Nutanix operates in a competitive industry. The company offers a virtual computing platform for its clients, that allows clients to store their data on a flexible number of servers. Since Nutanix began selling its product, a box that merges storage and computing, two years ago, sales have cleared $100 million and the company has 13 million-dollar accounts.
Companies often go public to protect their real estate — meaning their customer base and technological advantage — and ensure challengers don’t beat them to the market and, by extension, massive returns. After all, major competitors and legacy vendors like Dell, HP and Cisco all offer customers options for converged infrastructure solutions. And in the time Nutanix takes to grow, another startup could approach the space from left field. But the company seems to feel it’s safe for now. “We are two years ahead of any of these guys,” says CEO Dheeraj Pandey, referring to competitors in a short video called The Nutanix Story published this month. “By the time they have a Nutanix-like copycat solution…we would have moved onto something else.”

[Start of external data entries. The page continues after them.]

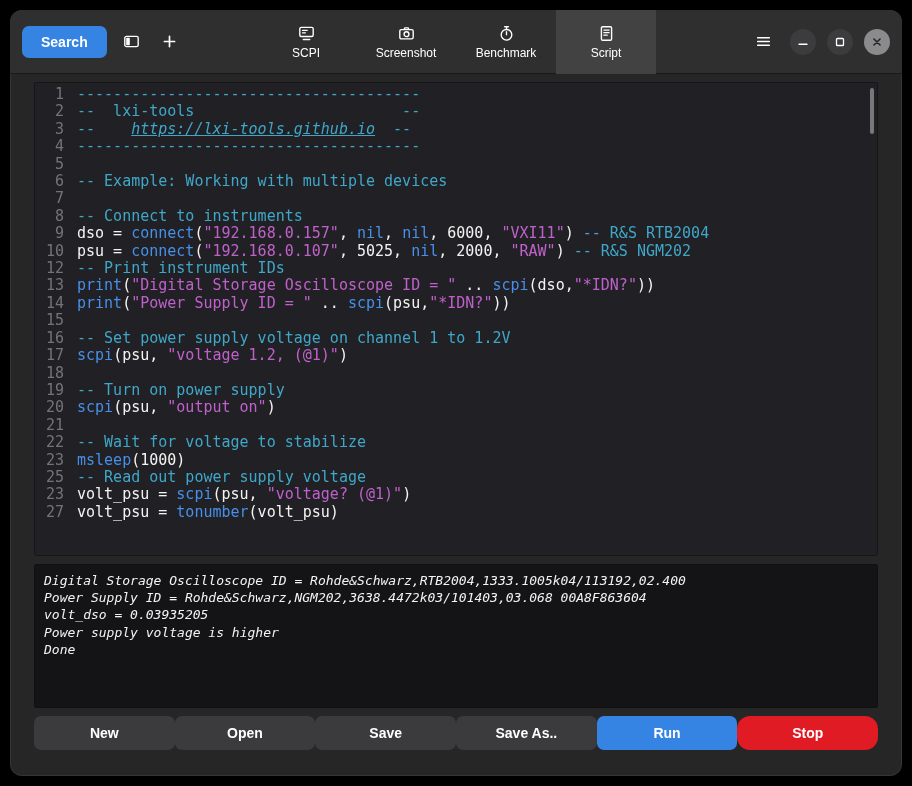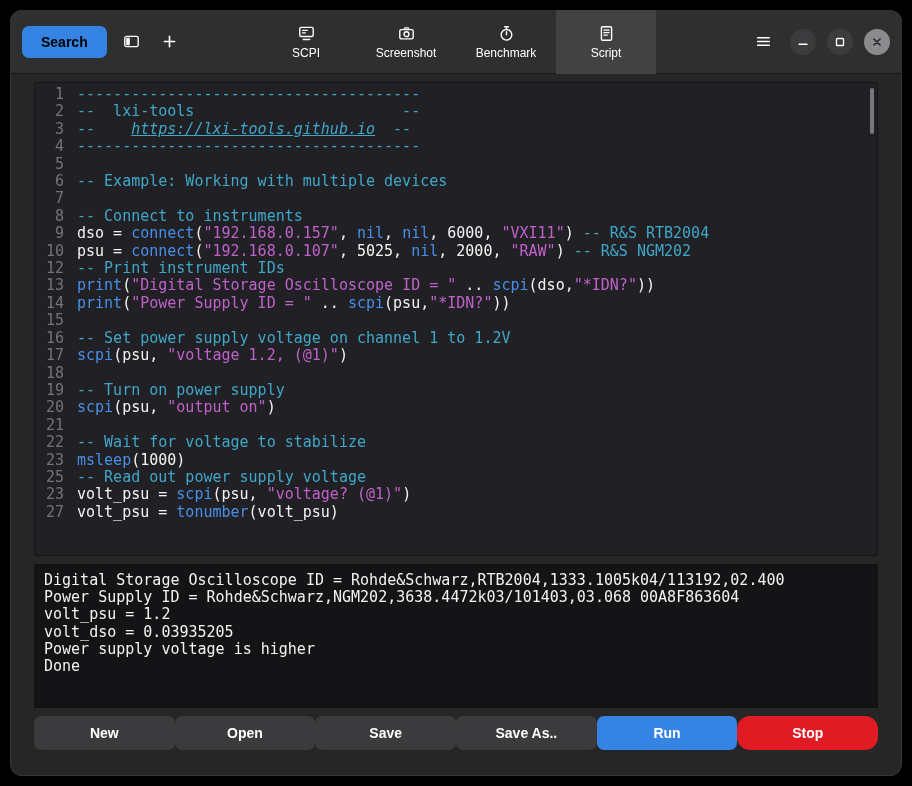--- a/index.html
+++ b/index.html
@@ -15,7 +15,7 @@
     display:flex; align-items:center; padding:0 12px; position:relative; }
   .hb-left{ display:flex; align-items:center; gap:9px; z-index:2; }
   .search-btn{ height:32px; padding:0 19px; border:none; border-radius:7px;
-    background:var(--accent,#3584e4); color:#000000; font-weight:700; font-size:14px;
+    background:var(--accent,#3584e4); color:#ffffff; font-weight:700; font-size:14px;
     font-family:inherit; cursor:pointer; }
   .icon-btn{ width:32px; height:32px; border:none; background:transparent; color:#fff;
     display:flex; align-items:center; justify-content:center; border-radius:6px; cursor:pointer; }

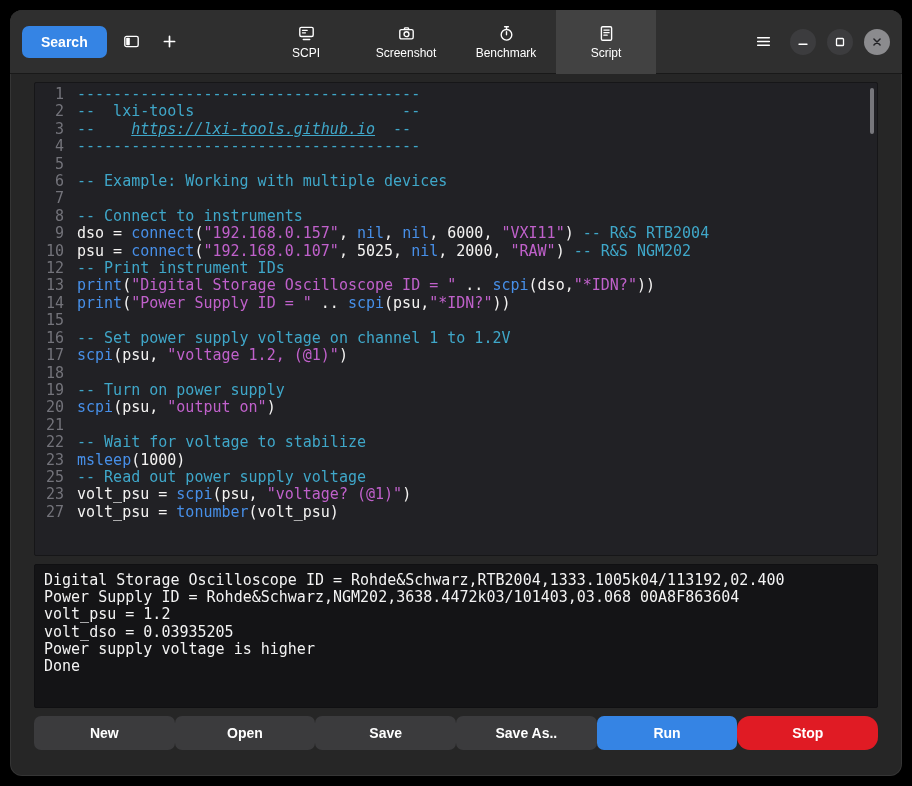--- a/index.html
+++ b/index.html
@@ -57,7 +57,7 @@
 
   .console{ margin-top:8px; height:144px; background:#141416; border:1px solid #101012;
     border-radius:2px; padding:7px 9px; overflow:hidden; color:#f3f3f3;
-    font-family:"DejaVu Sans Mono","Liberation Mono",monospace; font-size:15px; line-height:17.2px; }
+    font-family:"DejaVu Sans Mono","Liberation Mono",monospace; font-size:13px; line-height:17.2px;font-style:italic; }
   .console-line{ white-space:pre; }
 
   .actions{ margin-top:8px; display:flex; }

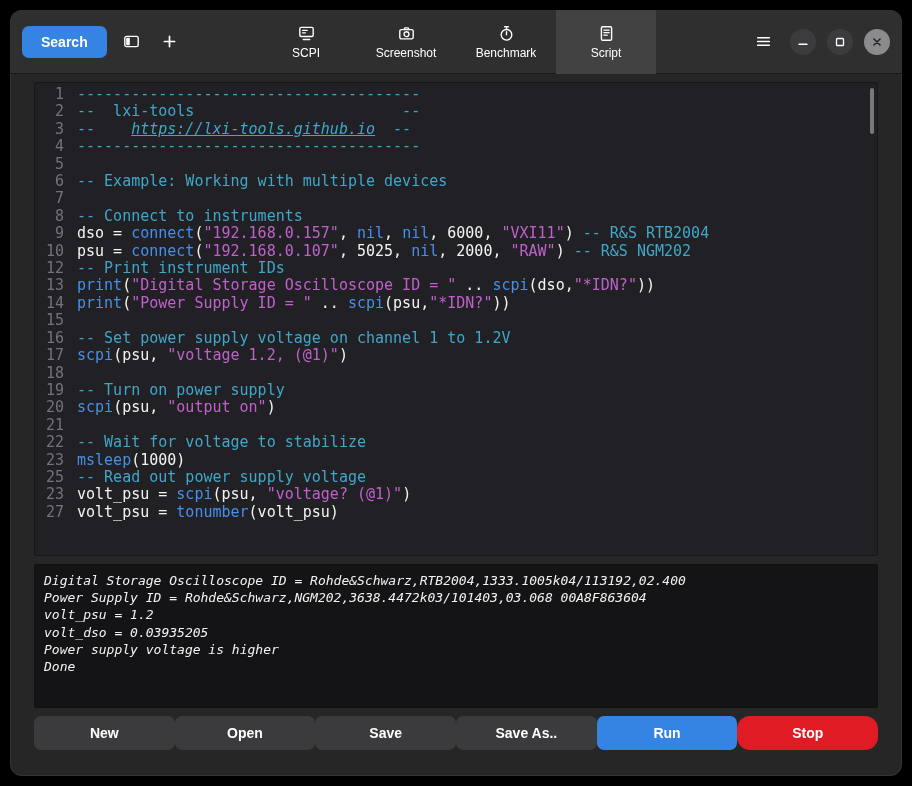--- a/index.html
+++ b/index.html
@@ -280,7 +280,6 @@
       <div id="console-lines">
           <div class="console-line">Digital Storage Oscilloscope ID = Rohde&amp;Schwarz,RTB2004,1333.1005k04/113192,02.400</div>
           <div class="console-line">Power Supply ID = Rohde&amp;Schwarz,NGM202,3638.4472k03/101403,03.068 00A8F863604</div>
-          <div class="console-line">volt_psu = 1.2</div>
           <div class="console-line">volt_dso = 0.03935205</div>
           <div class="console-line">Power supply voltage is higher</div>
           <div class="console-line">Done</div>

If Nutanix really doesn’t worry about the competition, then it doesn’t need to be concerned about timing of an IPO so much either.The company’s growth rate and disruptive tech keep its competitive edge sharp. The first would decelerate and the second, fail to iterate, should Nutanix make an offering now. Today, the company expands so fast it seems to have left skid marks across the enterprise data center space. Ravi Mhatre of Lightspeed Venture Partners says Nutanix has grown faster than any other enterprise data infrastructure products startup in the last 10 years.

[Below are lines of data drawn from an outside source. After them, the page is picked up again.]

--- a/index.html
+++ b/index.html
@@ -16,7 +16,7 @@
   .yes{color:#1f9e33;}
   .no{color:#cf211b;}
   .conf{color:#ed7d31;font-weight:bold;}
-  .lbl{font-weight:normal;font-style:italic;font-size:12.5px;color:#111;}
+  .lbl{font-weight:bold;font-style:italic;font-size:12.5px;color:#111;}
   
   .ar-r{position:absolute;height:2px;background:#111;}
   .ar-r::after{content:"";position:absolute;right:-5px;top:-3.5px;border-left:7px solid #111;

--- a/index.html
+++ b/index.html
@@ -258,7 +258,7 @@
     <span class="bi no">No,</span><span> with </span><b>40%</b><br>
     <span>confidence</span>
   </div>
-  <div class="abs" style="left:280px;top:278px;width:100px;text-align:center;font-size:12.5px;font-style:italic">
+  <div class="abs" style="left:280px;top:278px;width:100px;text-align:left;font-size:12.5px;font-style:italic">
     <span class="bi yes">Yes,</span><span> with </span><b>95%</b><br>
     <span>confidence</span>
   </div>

The company may not be able to afford any loss of speed as it enters competition in an entirely new weight class. Nutanix now confronts beefy (but bulky) legacy vendors like IBM, HP, Cisco, Dell, EMC and NetApp. Opponents may be better capitalized, but Nutanix offers what they can’t: change.
“They all have a converged offering,” says Howard Ting, vice president of product and marketing at Nutanix. “It’s duct tape, it’s glue. It doesn’t scale, it doesn’t perform, it’s much more costly, more complex to manage and deploy.” The company cuts the fat from the data center and helps customers launch web-scale business applications in the same style as Google, Amazon and Facebook, who developed their own specific and specialized data center tech. Nutanix delivers converged, software-defined infrastructure solutions to the masses.
But an inferior offering doesn’t stop competitors from spreading what Ting calls FUD (fear, uncertainty, and doubt) around Nutanix. With entrenched reputations and loud voices, legacy vendors question how long the company will last in the enterprise data center marketplace, and what customers will do if the company goes under. Nutanix must educate the consumer and battle bigwigs for market share. To go public while gearing up for a fight might be unwise.
Now backers provide support with capital that will keep Nutanix private and independent for 1-2 years. Though the company could become profitable within a couple of quarters, according to Ting, Nutanix is more focused on growth.
Nutanix doesn’t feel the need to go public just yet, nor should it. Instead, the company continues to develop and innovate off-grid at a prodigious clip. Luckily, the company won’t run out of road anytime soon. Ting gauges its market opportunity at between $80 billion and $100 billion. On average, VC-backed tech companies need seven years and $73 million in funding to go public. Three-year-old Nutanix has nearly $100 million more in backing than the average company; but age must come before many things, including money. Nutanix, now with plenty of cash, can afford to take its time.